## Work order
In your copy, leave out the pictures; write out all the data exactly.

## Entries supplied

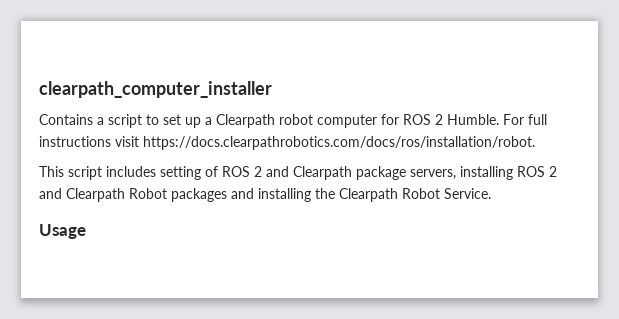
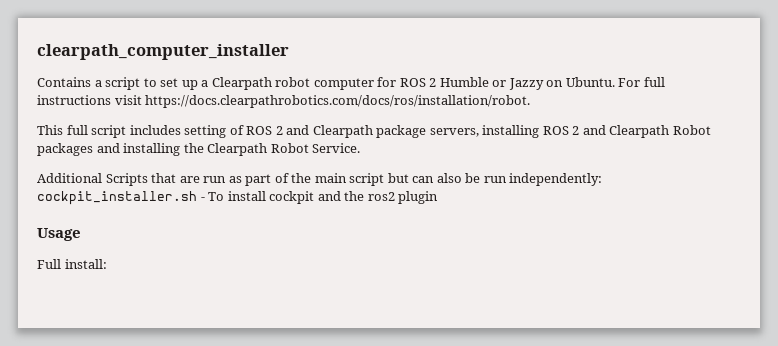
- Contains a script to set up a Clearpath robot computer for ROS 2 Humble.
+ Contains a script to set up a Clearpath robot computer for ROS 2 Humble or Jazzy on Ubuntu.
- This script includes setting of ROS 2 and Clearpath package servers, installing ROS 2 and Clearpath Robot packages and installing the Clearpath Robot Service.
+ This full script includes setting of ROS 2 and Clearpath package servers, installing ROS 2 and Clearpath Robot packages and installing the Clearpath Robot Service.
+ Additional Scripts that are run as part of the main script but can also be run independently: cockpit_installer.sh - To install cockpit and the ros2 plugin
+ Full install:

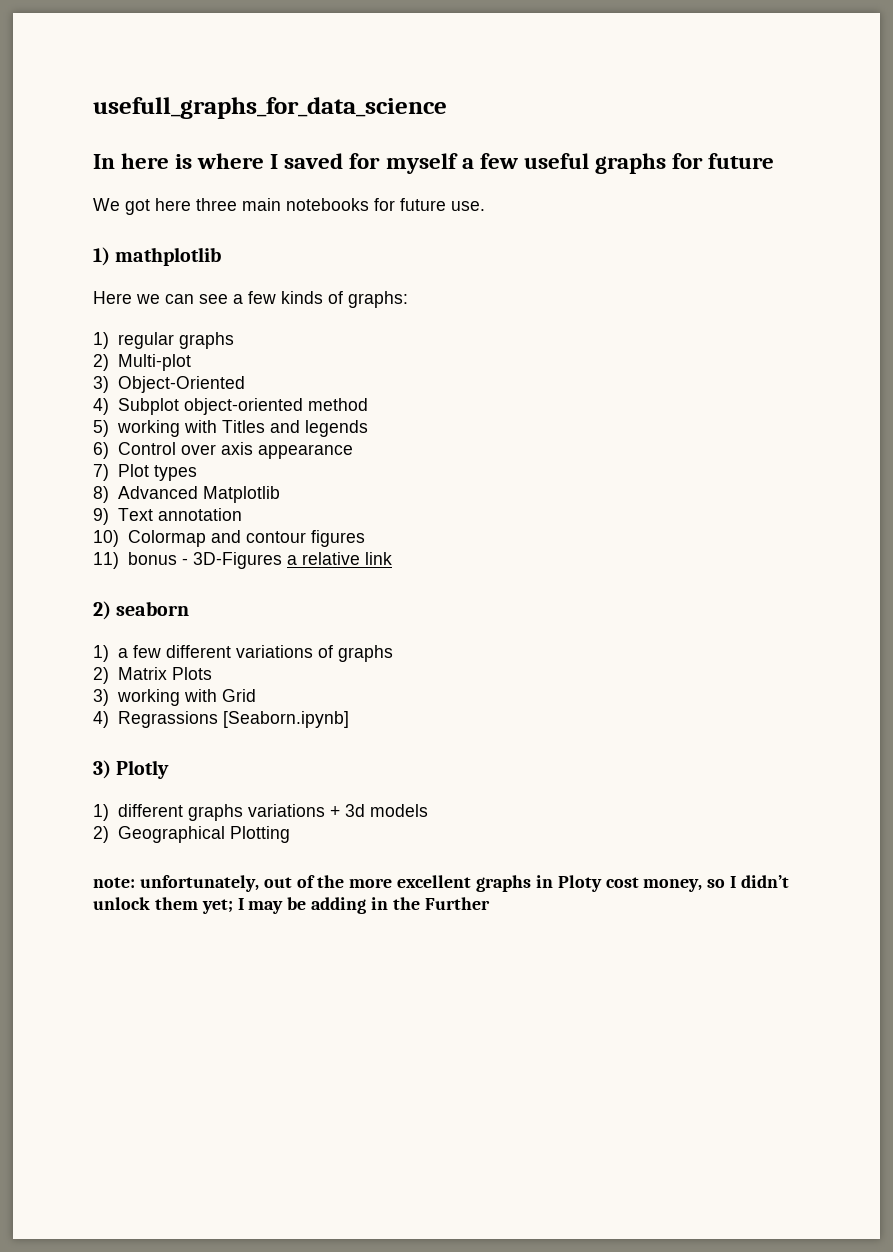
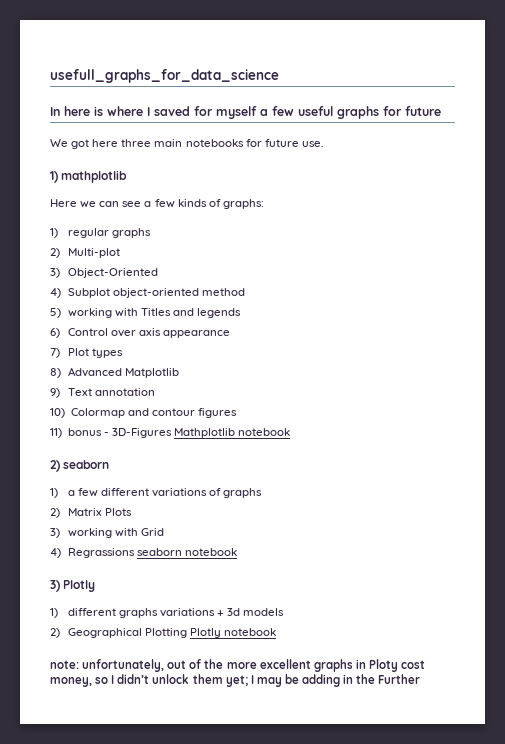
- 11) bonus - 3D-Figures a relative link
+ 11) bonus - 3D-Figures Mathplotlib notebook
- 4) Regrassions [Seaborn.ipynb]
+ 4) Regrassions seaborn notebook
- 2) Geographical Plotting
+ 2) Geographical Plotting Plotly notebook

## Reply
- Contains a script to set up a Clearpath robot computer for ROS 2 Humble.
+ Contains a script to set up a Clearpath robot computer for ROS 2 Humble or Jazzy on Ubuntu.
- This script includes setting of ROS 2 and Clearpath package servers, installing ROS 2 and Clearpath Robot packages and installing the Clearpath Robot Service.
+ This full script includes setting of ROS 2 and Clearpath package servers, installing ROS 2 and Clearpath Robot packages and installing the Clearpath Robot Service.
+ Additional Scripts that are run as part of the main script but can also be run independently: cockpit_installer.sh - To install cockpit and the ros2 plugin
+ Full install:

- 11) bonus - 3D-Figures a relative link
+ 11) bonus - 3D-Figures Mathplotlib notebook
- 4) Regrassions [Seaborn.ipynb]
+ 4) Regrassions seaborn notebook
- 2) Geographical Plotting
+ 2) Geographical Plotting Plotly notebook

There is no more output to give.